When the quarantine hit (right after the release of Great: Photographs of Hip Hop 2002-2019), Cole’s main job of photographing rap shows evaporated overnight. At the same time, he saw the tenor of political conversations reaching a fever pitch and agonized over the killing of George Floyd. Wanting to get involved, the 44-year-old hit the streets — traveling across the northeast to photograph protests and Trump rallies. He came away with a renewed love of his craft and a passion for documentary photography.

In short, he created opportunity out of chaos.

With the year winding down and the inauguration coming up, I spoke with Cole about his work, his recent career shift, and the treatment he’s received at Trump events. He threw in a classic Diddy story for good measure.

Mel D. Cole

First of all, tell us how you went from photographing hip-hop to photographing politics. Because obviously, so many people know you from your history in photographing the legacy and the culture of rap music. At what point did you start saying, “Okay, I want to photograph politics and see what we have there”?

I’ve always been drawn to conflict, and I always said to myself that if something was to happen in my own backyard, I’m at the point in my career where I’m going to handle it. I’m going to document it. What happened? COVID happened. A couple of times, maybe four or five times, I went out in my car and I took photos from the car.

Then, when the marches and the protests started when George Floyd got killed, I was just inspired to go out and document, because felt like I had to use my platform to make sure that the story is being told correctly, from my point of view. That led to everything else. You start having all these counter-protests, and things like that. I became fascinated with the other side of the coin as well.

I don’t think that’s a particularly common fascination right now. A lot of people in culture get a lot of pushback for showing any interest in the “other side.”
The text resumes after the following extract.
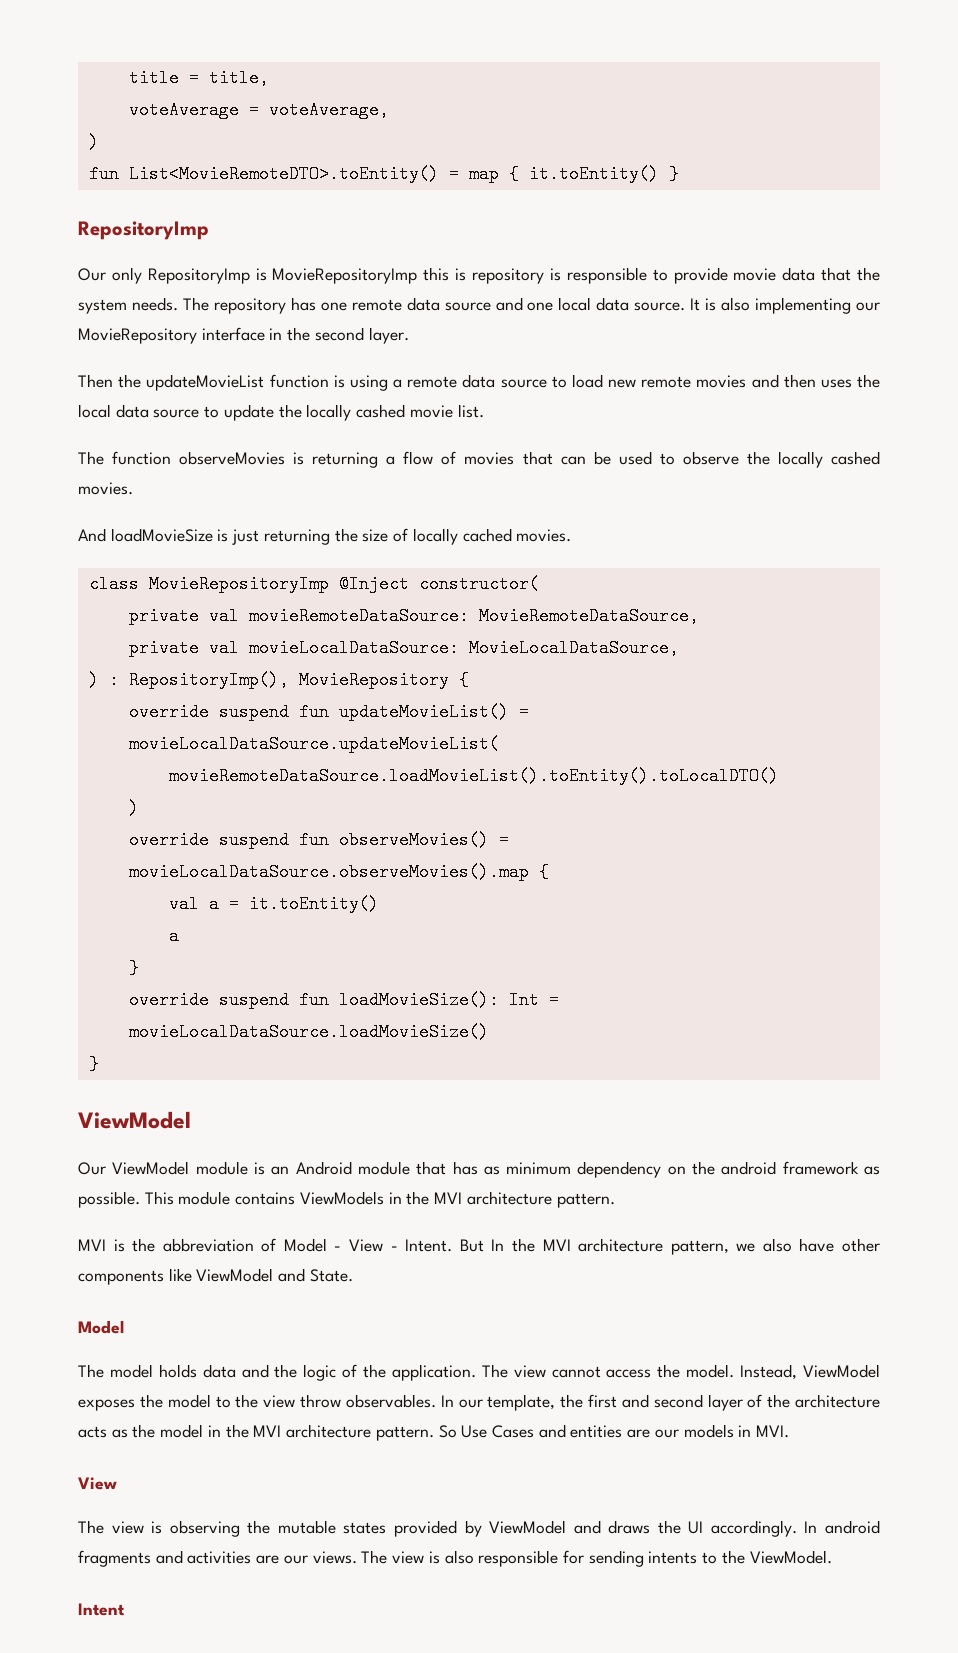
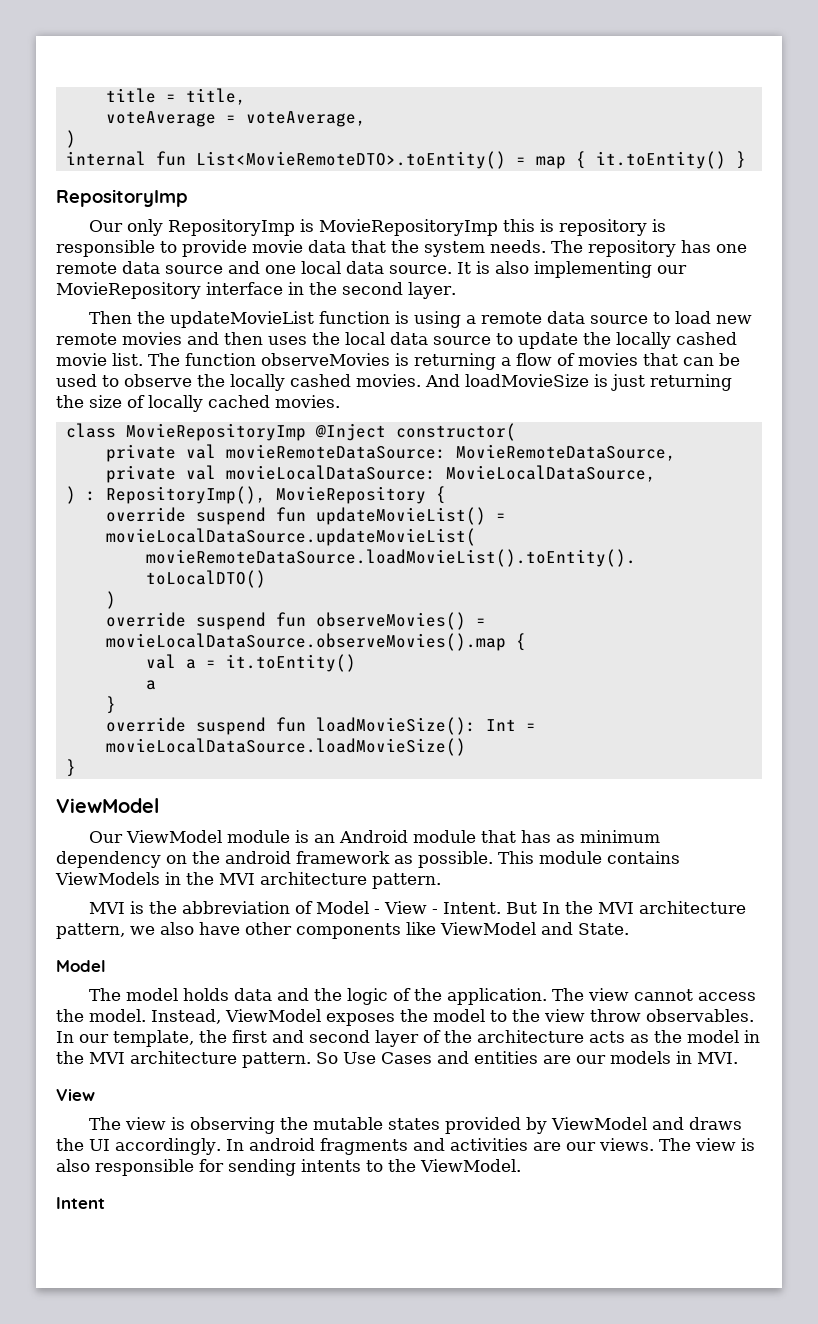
(99, 142) none -> [65,151,146,166] internal
(484, 411) // -> (143, 359) none
(133, 488) // -> (421, 380) none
I got to the point where, when I would go to these protests and counter-protests, and there were clashes, I would stay on the other side of the barricade. It’s a little bit more interesting, after spending months embedded, basically, with Black Lives Matter, so it’s like, “Why not be on this other side in this?” Especially when they weren’t fucking with me, they weren’t telling me to leave. They weren’t telling me all the classic, “Fuck you. Get the fuck out of here!” kind of shit. I’m like, “I’m going to take advantage of it.”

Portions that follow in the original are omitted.